Use in pregnancy and when breastfeeding

  • Not enough is known regarding the possible side effects of golimumab. If you plan to become pregnant it is important to discuss this with your doctor as each case is different.
  • You should not breastfeed when taking golimumab.


How to store golimumab

  • Golimumab should normally be kept refrigerated, however if needed, for example when travelling, it may be stored below 25°C for up to 4 weeks.
  • Keep all medicines out of reach of children.


Important things to remember

  • While taking golimumab you must see your rheumatologist regularly to ensure the treatment is working and minimise any possible side effects.
  • If you stop golimumab for any reason you must contact your doctor. Failure to do so may mean that your continued treatment will no longer be subsidised.
  • Remember to change the injection site each time golimumab is injected.
  • If you are worried about any side effects you should contact your rheumatologist as soon as possible.
  • It is important to tell your doctor if you have had cancer or if you develop cancer while you are taking golimumab.
  • If you are taking golimumab and plan to become pregnant you must discuss the timing with your doctor.
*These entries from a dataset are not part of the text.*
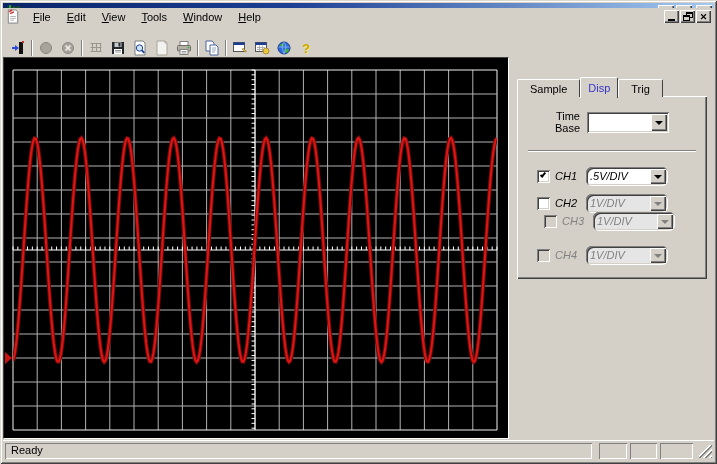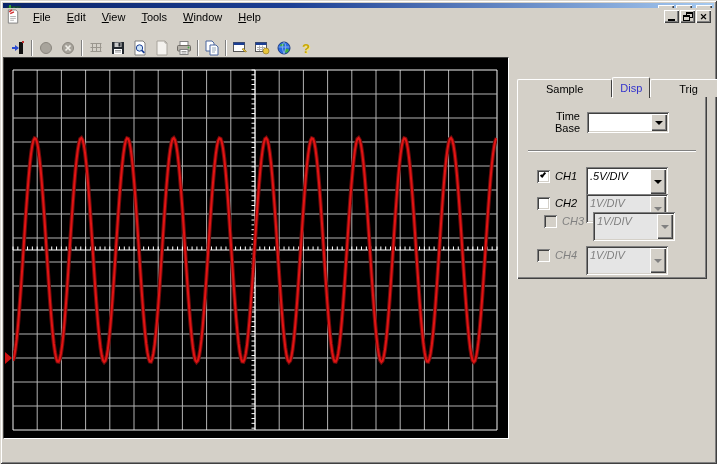--- a/index.html
+++ b/index.html
@@ -51,7 +51,7 @@
   .rightpanel { position:absolute; left:509px; top:57px; width:205px; height:382px; background:#d4d0c8; }
   
   .tabstrip { position:absolute; left:8px; top:19px; height:21px; display:flex; align-items:flex-end; z-index:3; }
-  .tab { height:18px; padding:0 28px; background:#d4d0c8; display:flex; align-items:center; justify-content:center;
+  .tab { height:18px; padding:0 12px; background:#d4d0c8; display:flex; align-items:center; justify-content:center;
     border-top:1px solid #fff; border-left:1px solid #fff; border-right:1px solid #404040;
     border-top-left-radius:2px; border-top-right-radius:2px; position:relative; }
   .tab.active { height:21px; z-index:4; margin-bottom:-1px; color:#3333cc; padding:0 7px; }

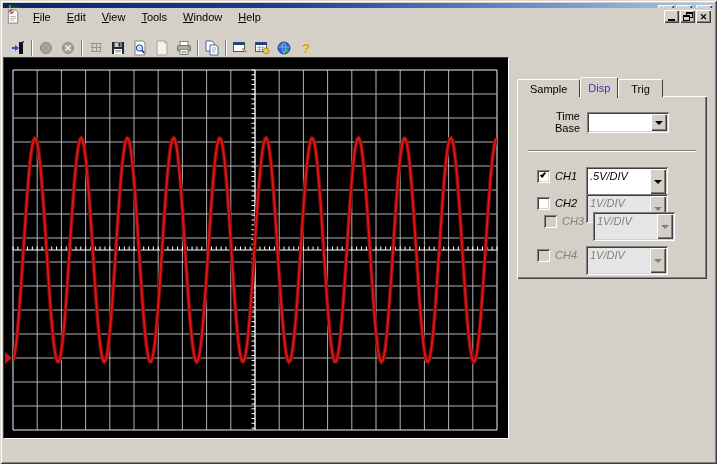--- a/index.html
+++ b/index.html
@@ -71,7 +71,7 @@
   .combo.disabled { background:#e5e5e5; }
   .combo.disabled .val { color:#808080; }
   .combo.disabled .arrow { border-top-color:#808080; }
-  .combo.small { height:29px; }
+  .combo.small { height:19px;border-radius:6px; }
   .combo.small .val { top:3px; }
   
   .chrow { position:absolute; left:0; width:100%; height:19px;font-style:italic; }

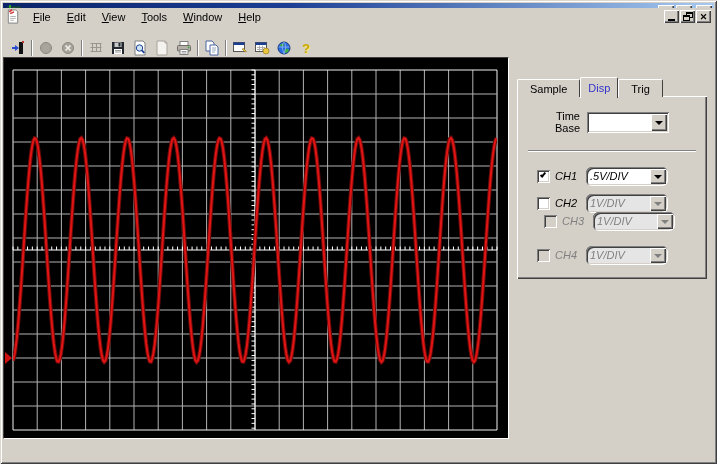--- a/index.html
+++ b/index.html
@@ -533,6 +533,13 @@
     </div>
   </div>
 
+  <div class="statusbar">
+    <div class="sb-main">Ready</div>
+    <div class="sb-pane" style="width:28px"></div>
+    <div class="sb-pane" style="width:27px"></div>
+    <div class="sb-pane" style="width:33px"></div>
+    <div class="sb-grip"></div>
+  </div>
 </div>
 
 </body></html>

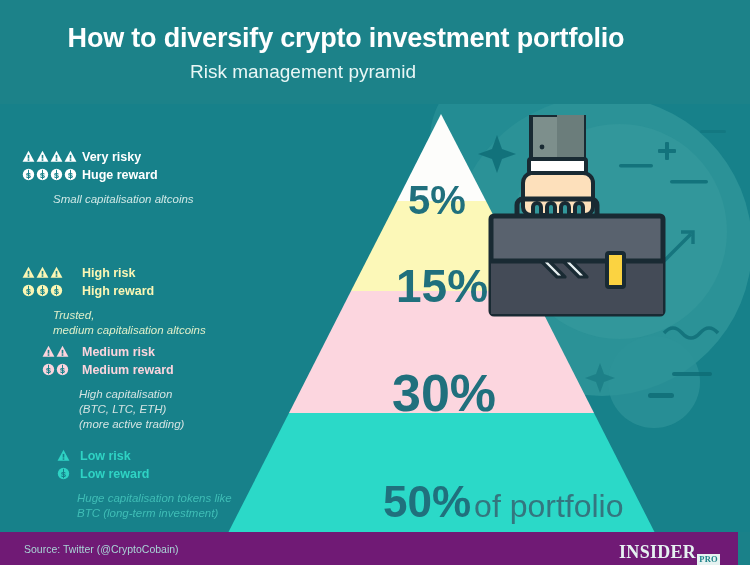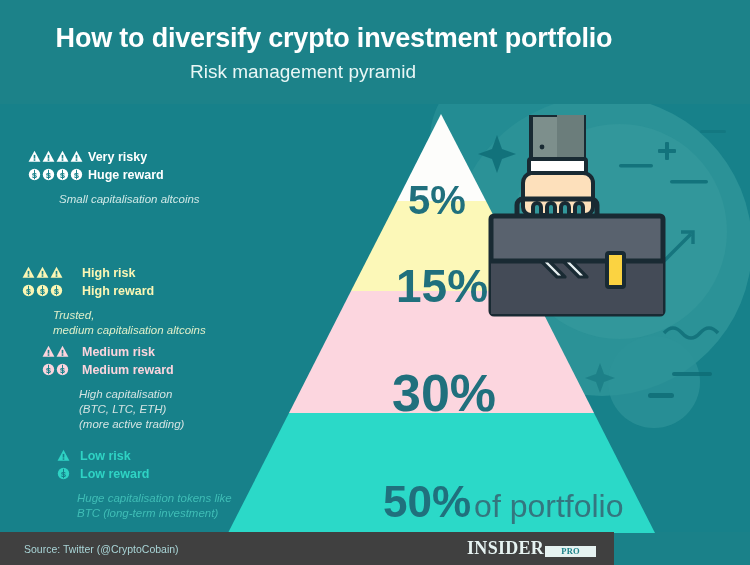--- a/index.html
+++ b/index.html
@@ -16,7 +16,7 @@
     background:#1c8289;z-index:6;
   }
   .title{
-    position:absolute;left:0;top:23px;width:668px;text-align:center;
+    position:absolute;left:12px;top:23px;width:668px;text-align:center;
     font-size:27px;font-weight:bold;color:#ffffff;letter-spacing:-0.2px;
   }
   .subtitle{

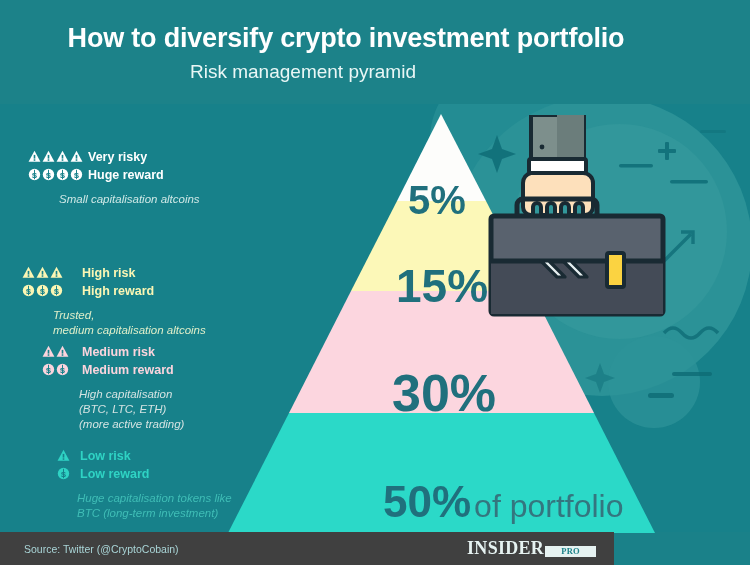--- a/index.html
+++ b/index.html
@@ -84,7 +84,7 @@
   }
   .ic{width:13px;height:13px;margin-right:1px;display:block;}
 
-  .b1{left:28px;top:44px;}
+  .b1{left:22px;top:44px;}
   .b2{left:22px;top:160px;}
   .b3{left:42px;top:239px;}
   .b4{left:57px;top:343px;}

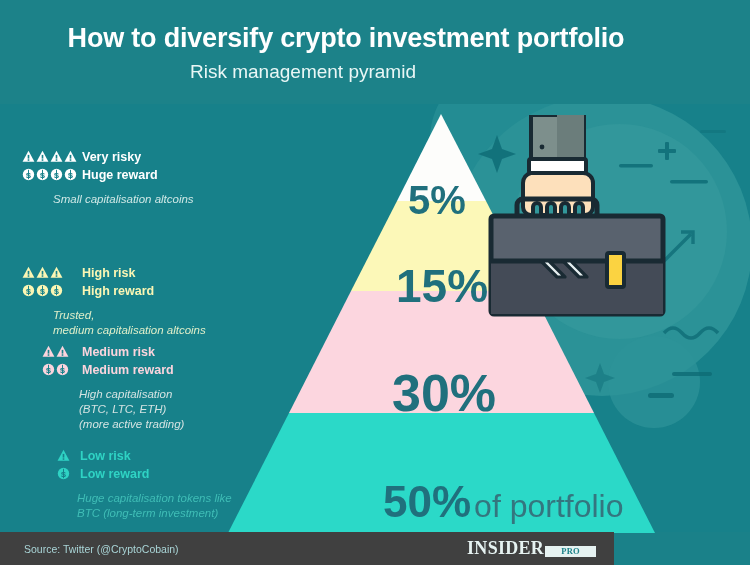--- a/index.html
+++ b/index.html
@@ -37,8 +37,8 @@
 
   
   .footer{
-    position:absolute;left:0;top:532px;width:614px;height:33px;
-    background:#404040;z-index:8;
+    position:absolute;left:0;top:532px;width:738px;height:33px;
+    background:#701a75;z-index:8;
   }
   .source{
     position:absolute;left:24px;top:11px;

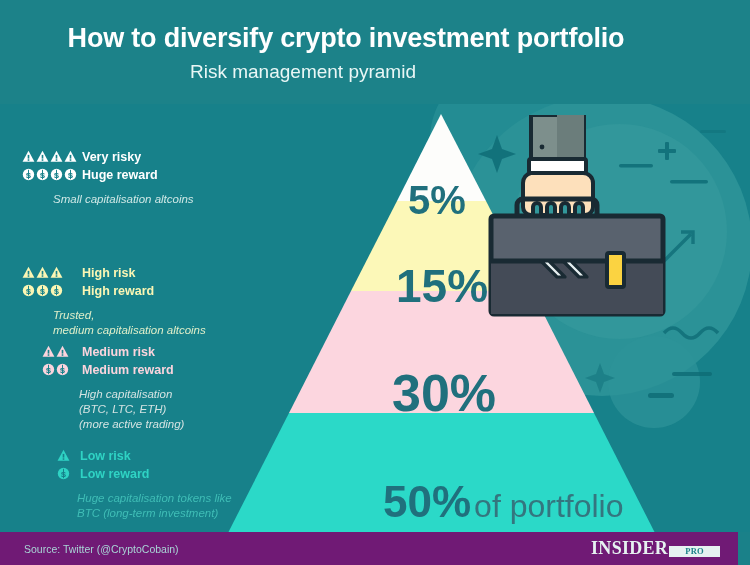--- a/index.html
+++ b/index.html
@@ -54,7 +54,7 @@
   .logo-pro{
     display:inline-block;background:#e6f2f1;color:#1c8289;
     font-family:"Liberation Serif", serif;font-size:8.5px;font-weight:bold;
-    padding:1px 16px;margin-left:1px;margin-top:6px;line-height:9px;letter-spacing:.3px;
+    padding:1px 2px;margin-left:1px;margin-top:15px;line-height:9px;letter-spacing:.3px;
   }
 
   

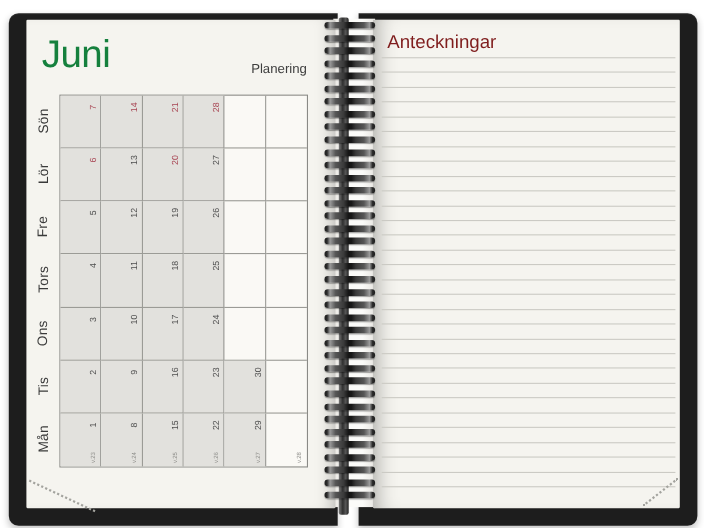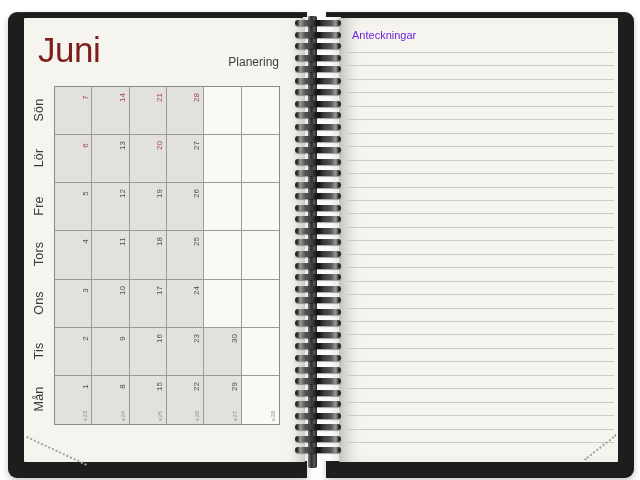--- a/index.html
+++ b/index.html
@@ -23,7 +23,7 @@
 
   
   .month-title{position:absolute;left:14px;top:13px;font-size:35px;line-height:1.1;
-               color:#7f1d1d;letter-spacing:-0.5px;font-weight:400;}
+               color:#15803d;letter-spacing:-0.5px;font-weight:400;}
   .subtitle{position:absolute;right:26px;top:37px;font-size:12px;color:#3e3e3e;}
   .weekday-box{position:absolute;left:2px;width:26px;display:flex;align-items:center;justify-content:center;}
   .weekday-box span{transform:rotate(-90deg);white-space:nowrap;font-size:12.5px;color:#3a3a3a;letter-spacing:0.2px;}

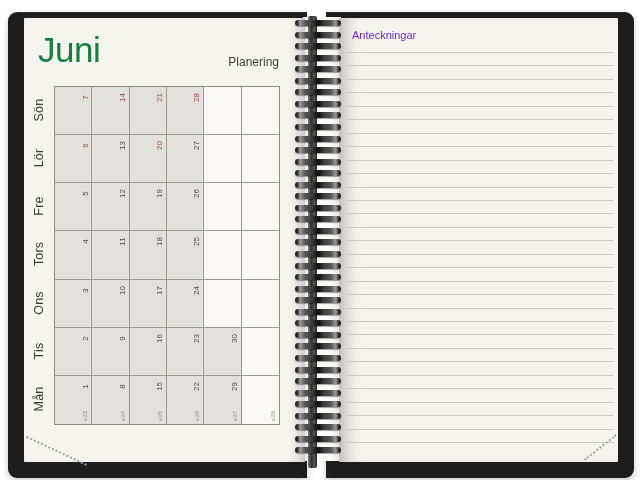--- a/index.html
+++ b/index.html
@@ -43,7 +43,7 @@
   .wkbox span{transform:rotate(-90deg);font-size:5.5px;color:#8e8e8a;white-space:nowrap;}
 
   
-  .notes-title{position:absolute;left:13px;top:11px;font-size:11px;color:#6d28d9;}
+  .notes-title{position:absolute;left:13px;top:11px;font-size:17px;color:#7f1d1d;}
   .rule{position:absolute;left:8px;right:4px;height:1px;background:#cbcac4;}
 
   

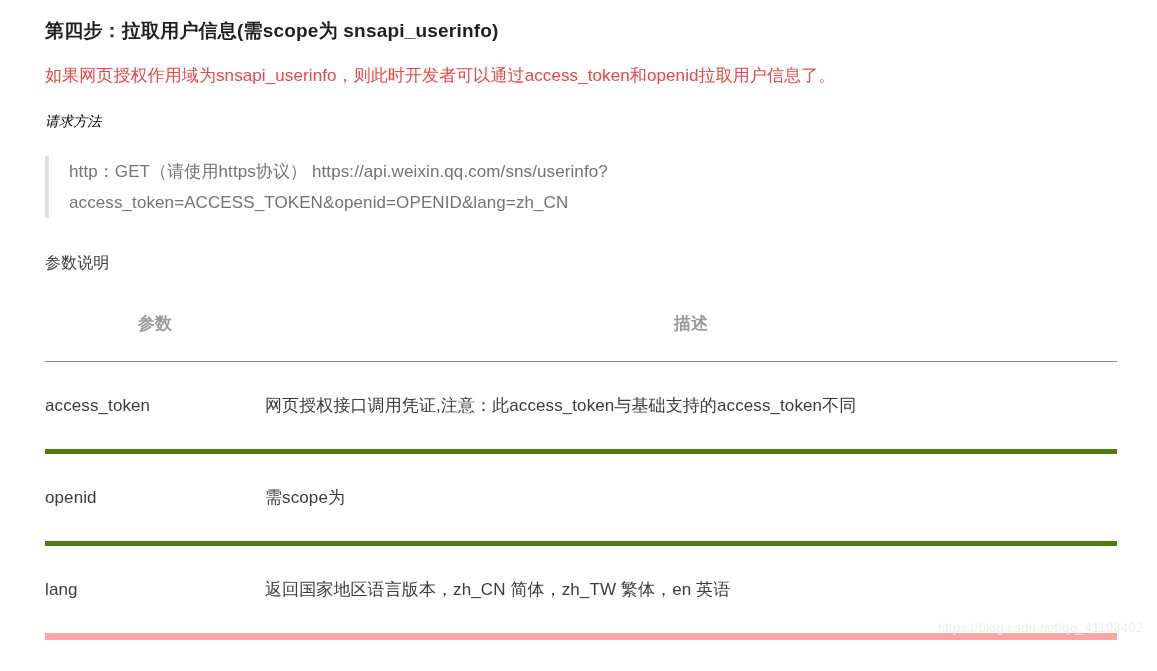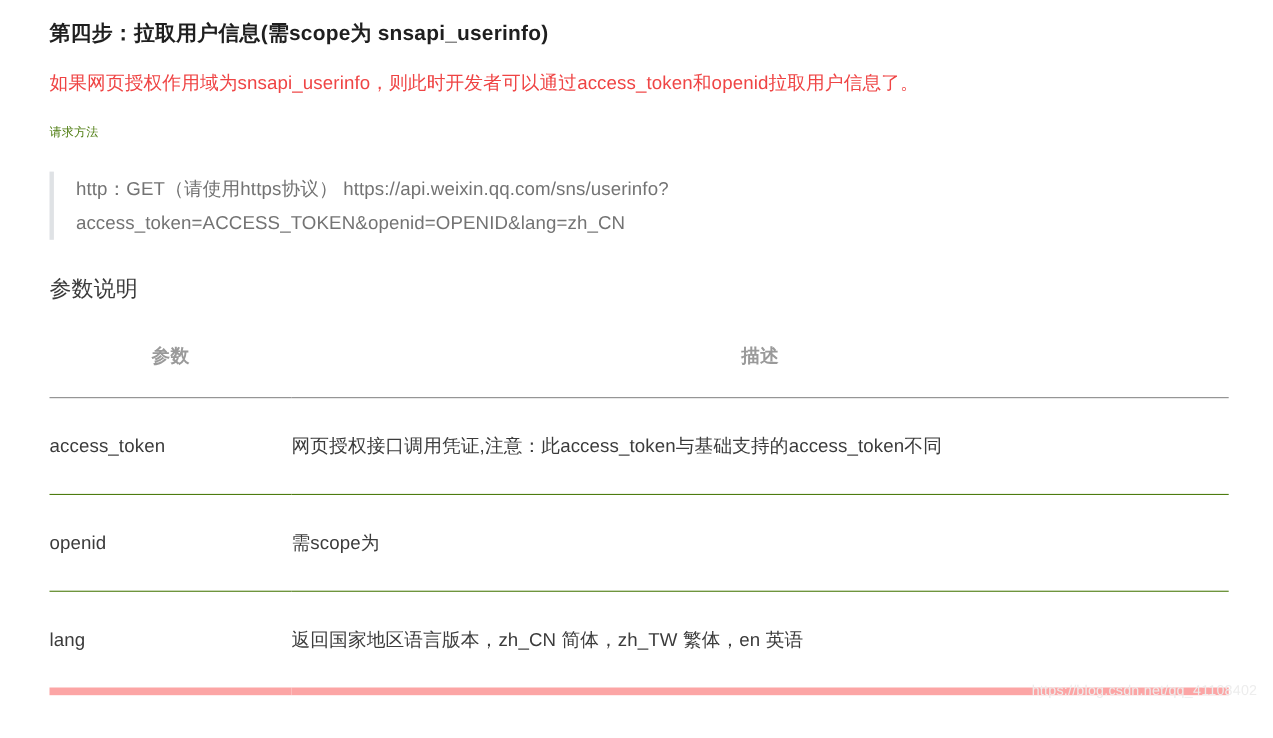--- a/index.html
+++ b/index.html
@@ -47,12 +47,13 @@
   }
 
   .subhead {
-    font-size: 11px;
+    font-size: 14px;
     line-height: 26px;
-    color: #4d7c0f;
+    color: #000000;
     margin: 0;
     padding-top: 17px;
     letter-spacing: 0.1px;
+    font-style: italic;
   }
 
   

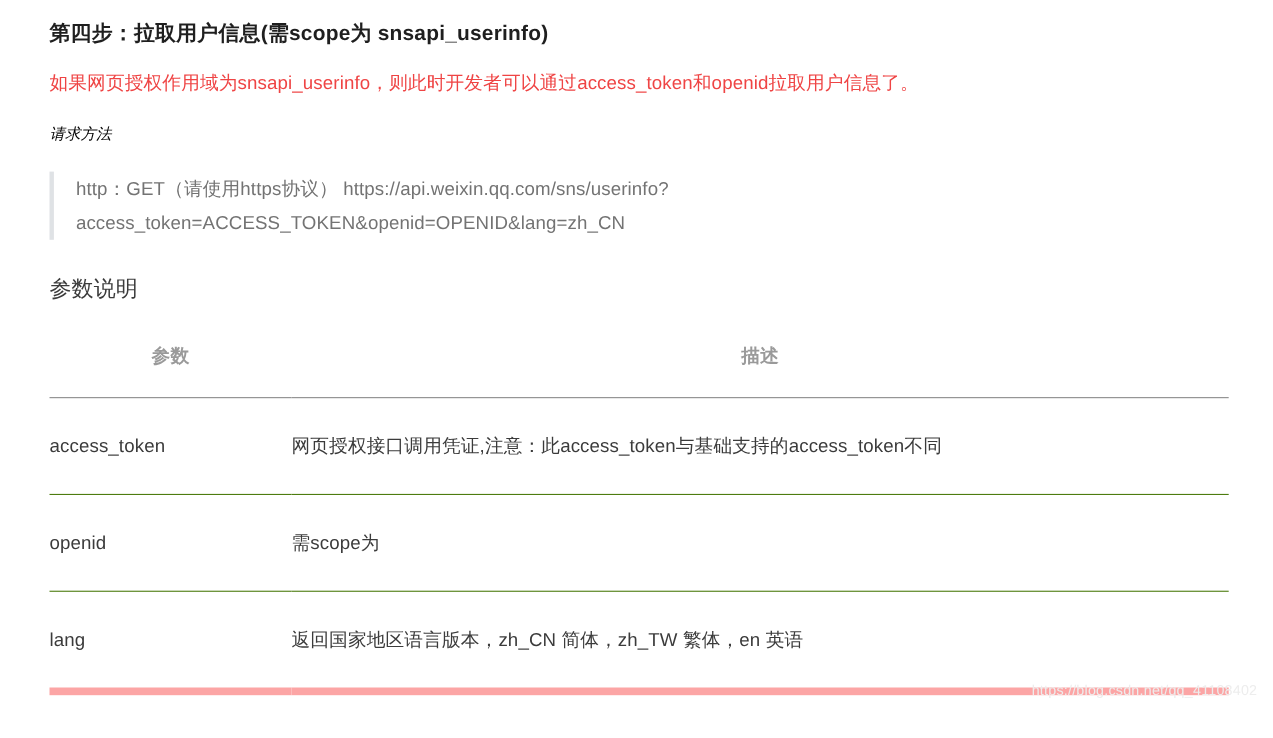--- a/index.html
+++ b/index.html
@@ -72,7 +72,7 @@
 
   
   .params-label {
-    font-size: 20px;
+    font-size: 16px;
     line-height: 26px;
     color: #3b3b3b;
     margin: 0;

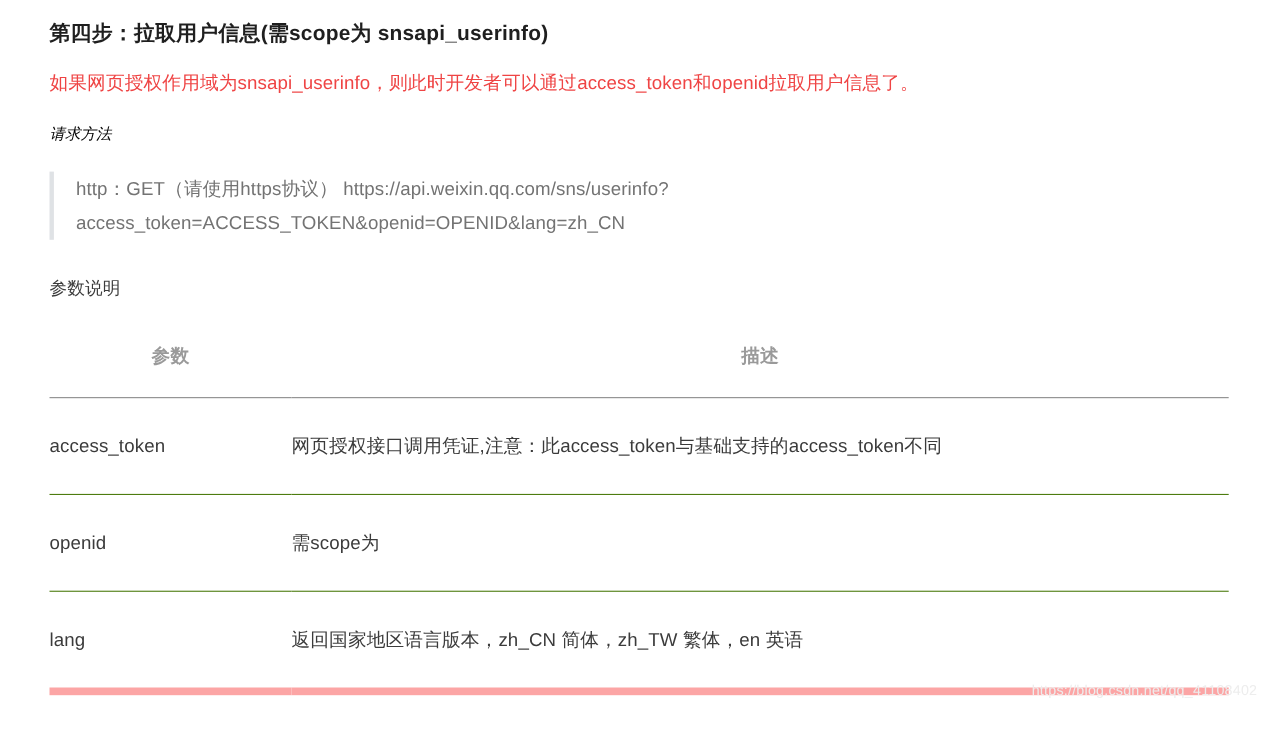--- a/index.html
+++ b/index.html
@@ -102,7 +102,7 @@
   table.param-table td {
     font-size: 17px;
     color: #3b3b3b;
-    border-bottom: 1px solid #4d7c0f;
+    border-bottom: 5px solid #4d7c0f;
     padding: 32px 0 31px 0;
     vertical-align: top;
     line-height: 24px;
This information has been produced by the Australian Rheumatology Association (ARA) to help you understand the medicine that has been prescribed for you. Please read it carefully and discuss it with your doctor. The information in this sheet has been obtained from various sources and has been reviewed by the ARA. It is intended as an educational aid and does not cover all possible uses, actions, precautions, side effects, or interactions of the medicines mentioned. This information is not intended as medical advice for individual problems nor for making an individual assessment of the risks and benefits of taking a particular medicine. It can be reproduced in its entirety but cannot be altered without permission from the ARA. The NHMRC publication: How to present the evidence for consumers: preparation of consumer publications (2000) was used as a guide in developing this publication.